## What the task requires
Whenever a line below includes the word "Alajuela", copy that line.
------------------------
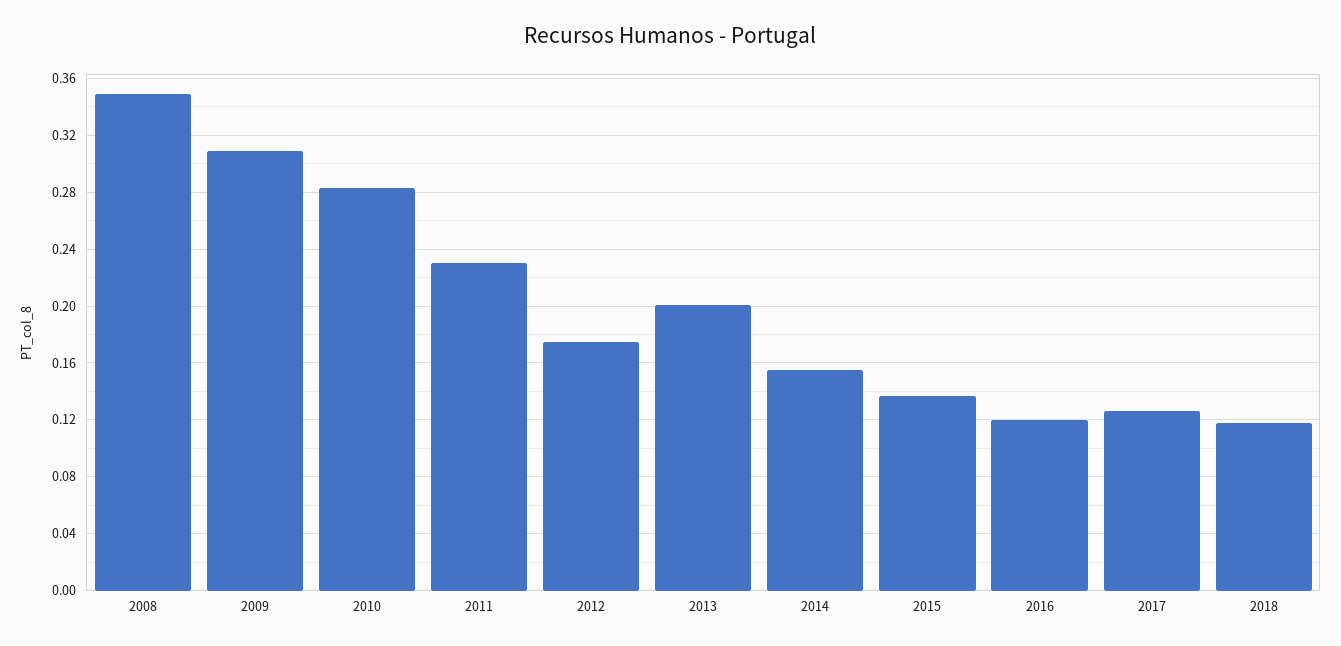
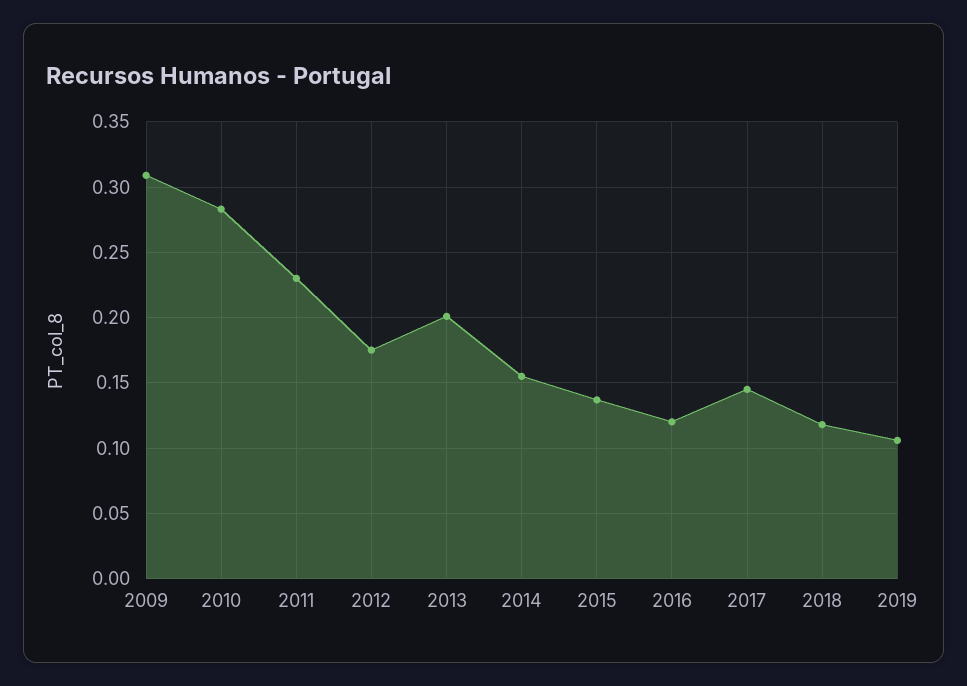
2008: 0.35 -> none
2017: 0.125 -> 0.145
2019: none -> 0.105

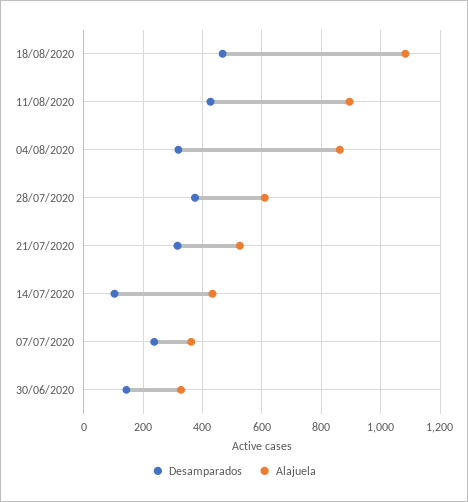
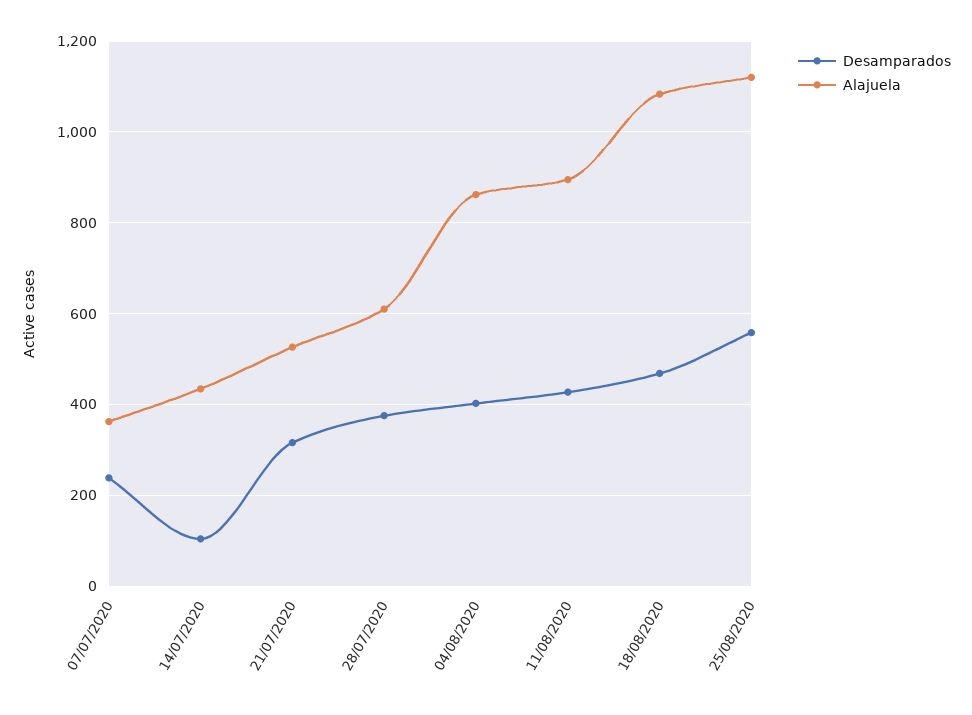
Desamparados, 04/08/2020: 325 -> 400
Desamparados, 30/06/2020: 150 -> none
Alajuela, 30/06/2020: 325 -> none
Desamparados, 25/08/2020: none -> 560
Alajuela, 25/08/2020: none -> 1120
------------------------
## Expected output
Alajuela, 30/06/2020: 325 -> none
Alajuela, 25/08/2020: none -> 1120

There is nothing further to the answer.